**WORK INSTRUCTIONS**
All entries must be repeated exactly; do not include the pictures.

[Data excerpts]
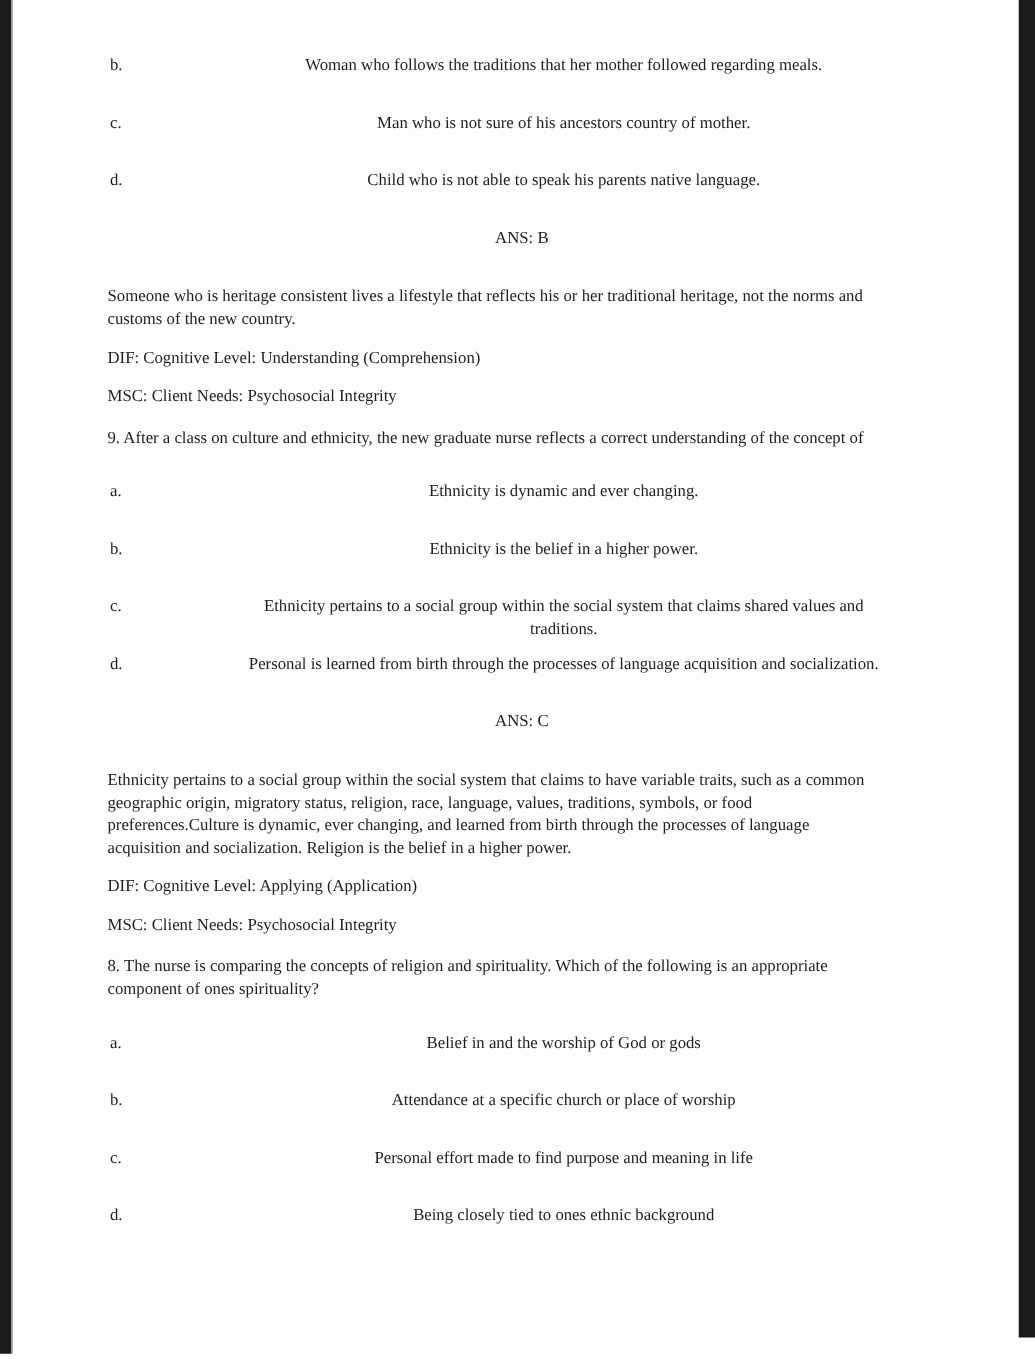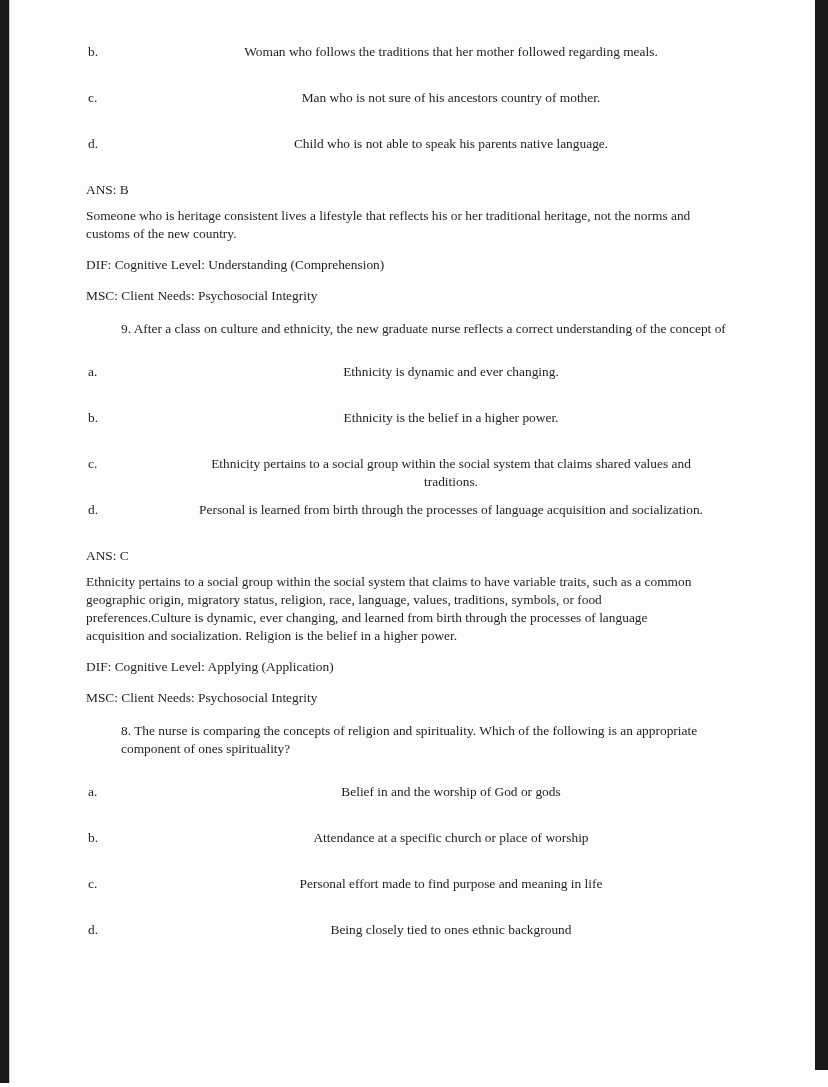--- a/index.html
+++ b/index.html
@@ -46,7 +46,7 @@
     padding-left: 2px;
   }
   .option-text { flex: 1 1 auto; text-align: center; }
-  .answer-line { margin-top: 0; }
+  .answer-line { margin-top: 0; text-align: center; }
   .rationale   { margin-top: 8px; }
   .meta-line   { margin-top: 13px; }
   .question    { margin-top: 15px; margin-left: 35px; }

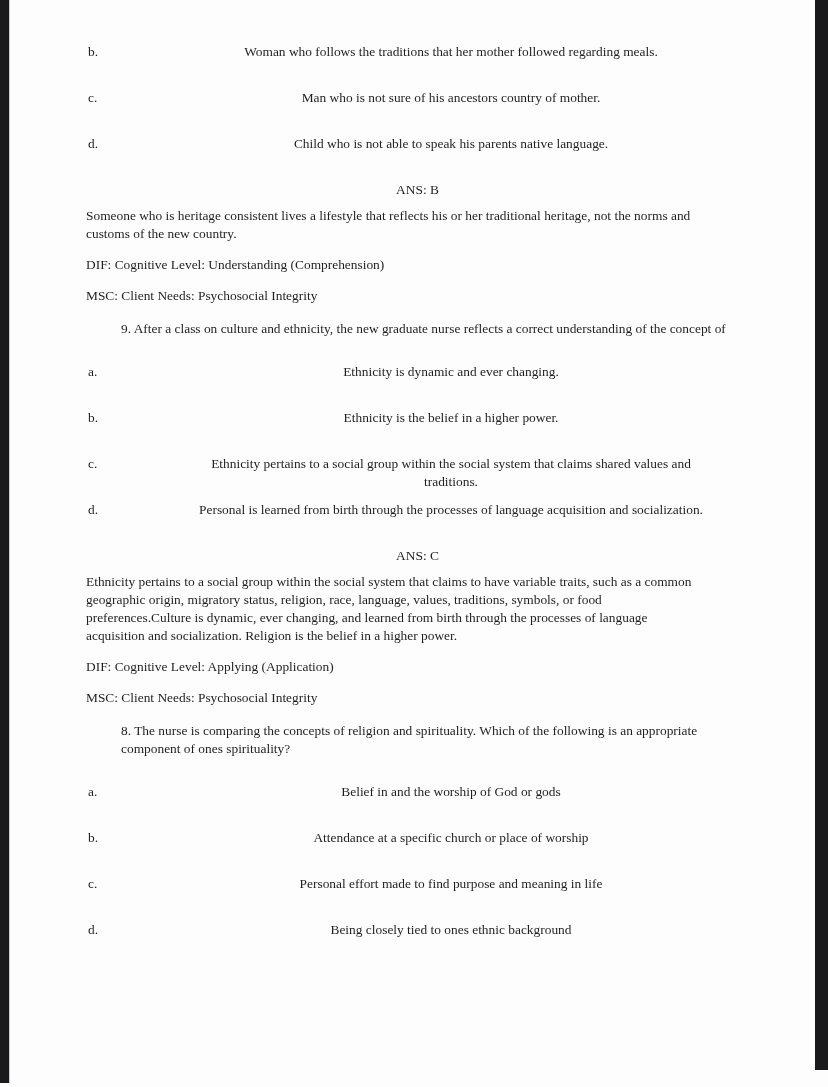--- a/index.html
+++ b/index.html
@@ -47,7 +47,7 @@
   }
   .option-text { flex: 1 1 auto; text-align: center; }
   .answer-line { margin-top: 0; text-align: center; }
-  .rationale   { margin-top: 8px; }
+  .rationale   { margin-top: 29px; }
   .meta-line   { margin-top: 13px; }
   .question    { margin-top: 15px; margin-left: 35px; }
   .italic { }

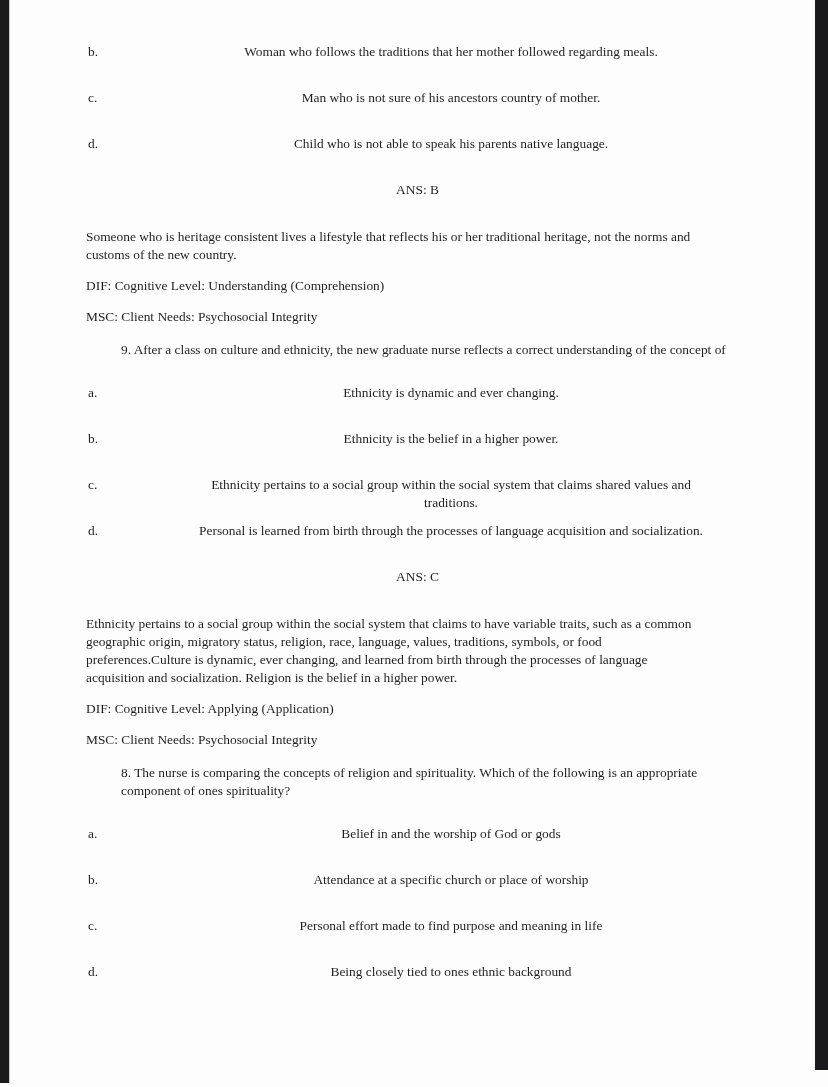--- a/index.html
+++ b/index.html
@@ -49,7 +49,7 @@
   .answer-line { margin-top: 0; text-align: center; }
   .rationale   { margin-top: 29px; }
   .meta-line   { margin-top: 13px; }
-  .question    { margin-top: 15px; margin-left: 35px; }
+  .question    { margin-top: 15px; }
   .italic { }
 </style>
 </head>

**TASK RESPONSE**
--- a/index.html
+++ b/index.html
@@ -46,7 +46,7 @@
     padding-left: 2px;
   }
   .option-text { flex: 1 1 auto; text-align: center; }
-  .answer-line { margin-top: 0; }
+  .answer-line { margin-top: 0; text-align: center; }
   .rationale   { margin-top: 8px; }
   .meta-line   { margin-top: 13px; }
   .question    { margin-top: 15px; margin-left: 35px; }

--- a/index.html
+++ b/index.html
@@ -47,7 +47,7 @@
   }
   .option-text { flex: 1 1 auto; text-align: center; }
   .answer-line { margin-top: 0; text-align: center; }
-  .rationale   { margin-top: 8px; }
+  .rationale   { margin-top: 29px; }
   .meta-line   { margin-top: 13px; }
   .question    { margin-top: 15px; margin-left: 35px; }
   .italic { }

--- a/index.html
+++ b/index.html
@@ -49,7 +49,7 @@
   .answer-line { margin-top: 0; text-align: center; }
   .rationale   { margin-top: 29px; }
   .meta-line   { margin-top: 13px; }
-  .question    { margin-top: 15px; margin-left: 35px; }
+  .question    { margin-top: 15px; }
   .italic { }
 </style>
 </head>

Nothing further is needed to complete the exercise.